Skip to content

LaMa (Large Mask Inpainting)

Feed-forward inpainting model using Fast Fourier Convolution (FFC) for image-wide receptive field from the first layer. Excels at filling large masks with coherent textures. Resolution-robust: trained at 256x256, infers up to ~2000x2000.

Paper: WACV 2022. Authors: Samsung AI Moscow / AIRI. arXiv:2109.07161.

Architecture

U-Net-like fully-convolutional network:

Input (4ch: masked_image + mask) → Encoder → 9-18 FFC Residual Blocks → Decoder → Output (3ch)

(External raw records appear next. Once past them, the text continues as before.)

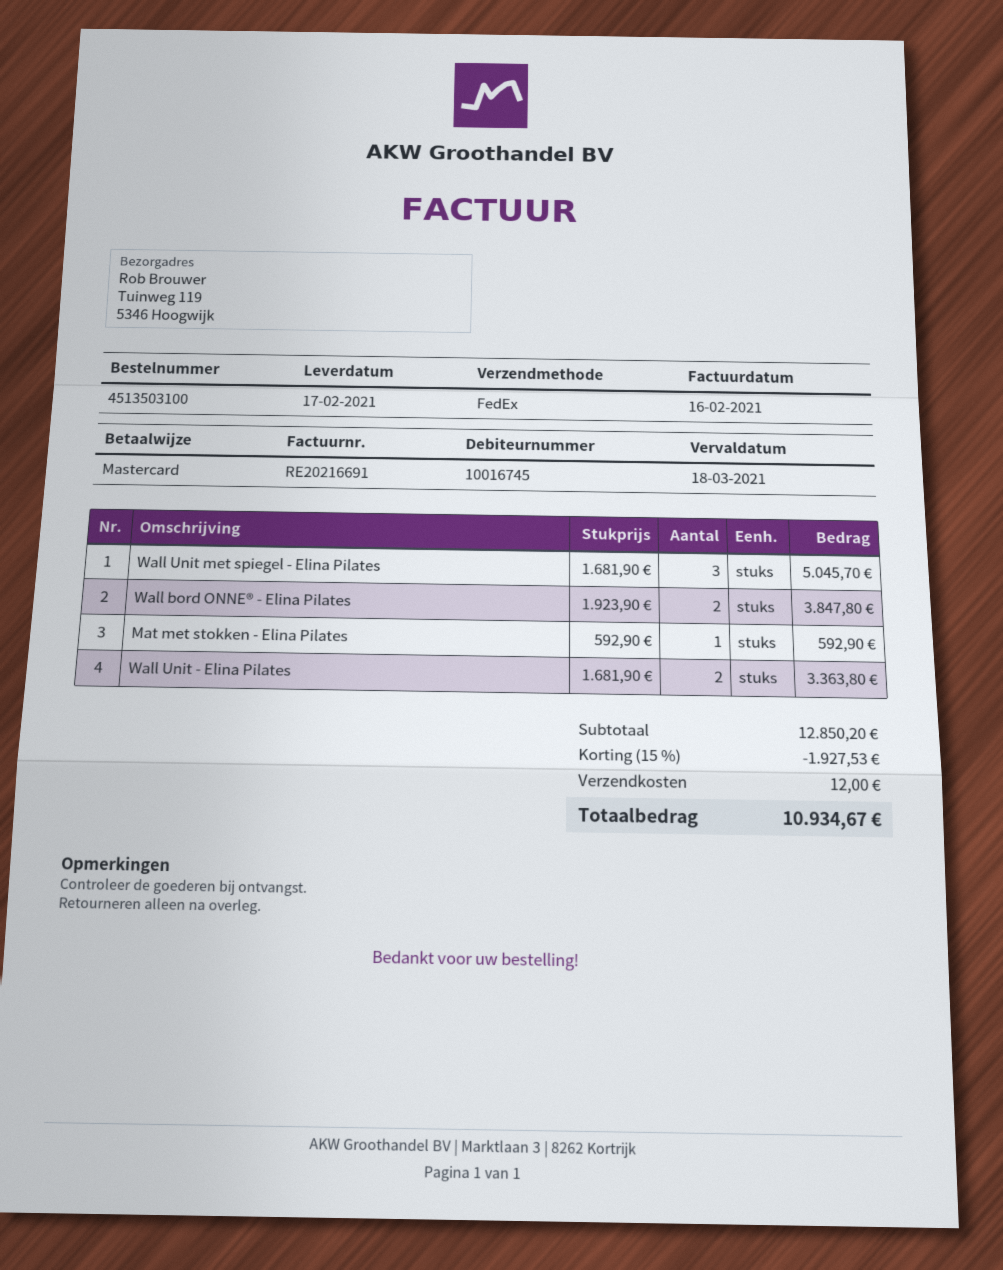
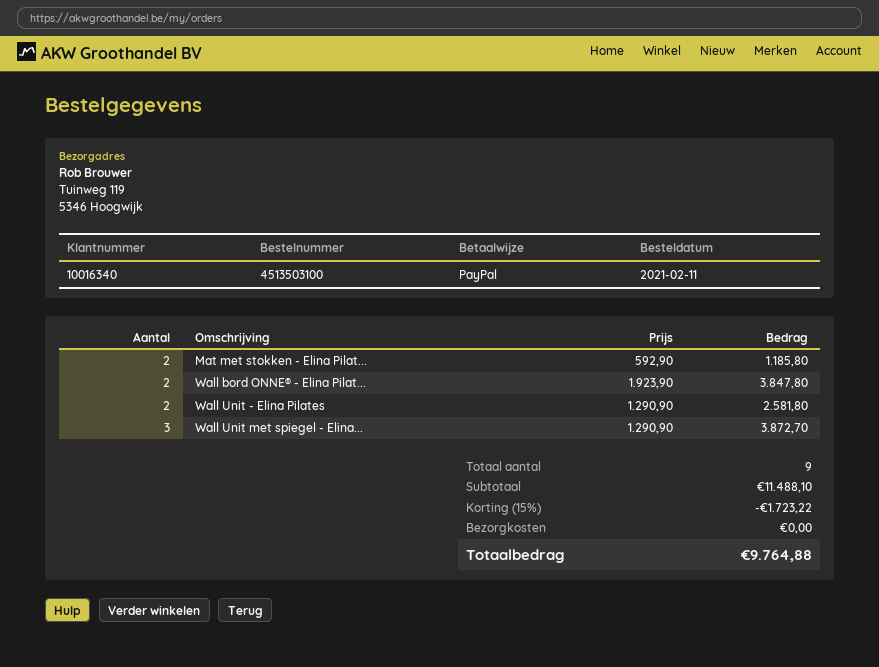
customer number: 10016745 -> 10016340
payment method: Mastercard -> PayPal
Wall Unit met spiegel - Elina Pilates: 3 x 1681.90 = 5045.70 -> 3 x 1290.90 = 3872.70
Mat met stokken - Elina Pilates: 1 x 592.90 = 592.90 -> 2 x 592.90 = 1185.80
Wall Unit - Elina Pilates: 2 x 1681.90 = 3363.80 -> 2 x 1290.90 = 2581.80
subtotal: 12850.20 -> 11488.10
discount: 15% = 1927.53 -> 15% = 1723.22
shipping: 12.00 -> 0.00
total: 10934.67 -> 9764.88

Fast Fourier Convolution (FFC)

The key innovation. Each FFC block splits channels into two parallel branches:

Feature map
    ├─ Local branch (standard convolutions) → high-frequency local details
    └─ Global branch:
         → channel-wise Real FFT (spatial → frequency domain)
         → 1×1 conv in frequency domain
         → inverse Real FFT (frequency → spatial domain)
         → image-wide receptive field from layer 1

Why this matters for inpainting: standard CNNs need many layers to propagate information across large masked gaps. FFC's spectral branch covers the entire spatial extent in a single layer — information from opposite sides of the mask is immediately available.

Variants

Variant Params Size Training Data
Big-LaMa ~51M ~410 MB Places365-Challenge
Standard LaMa ~27M smaller Places365-Standard
CelebA variant ~27M smaller CelebA-HQ (faces)

Training

  • Resolution: 256×256
  • Masks: on-the-fly random polygonal chains + rectangles (deliberately large)
  • Loss: adversarial (non-saturating) + feature matching + High Receptive Field perceptual loss (ResNet50-dilated)
  • Discriminator: patch-level, "fake" labels only for mask-intersecting areas

Performance

  • VRAM: 2-4 GB at 512×512 — runs on consumer GPUs
  • Speed: ~2s GPU (HD), ~25s CPU, 26-45ms mobile (Qualcomm NPU)
  • Resolution generalization: trains 256px → infers to ~2000px without retraining (FFC property)
  • 20% slower but 3-4x fewer params than competing baselines

Relation to Diffusion-Based Inpainting

LaMa is a feed-forward model (single pass, deterministic). Diffusion-based inpainting ([[FLUX Kontext]], [[Step1X-Edit]]) is iterative (20-50 steps) but better at semantic content (faces, complex objects). LaMa excels at textures and patterns.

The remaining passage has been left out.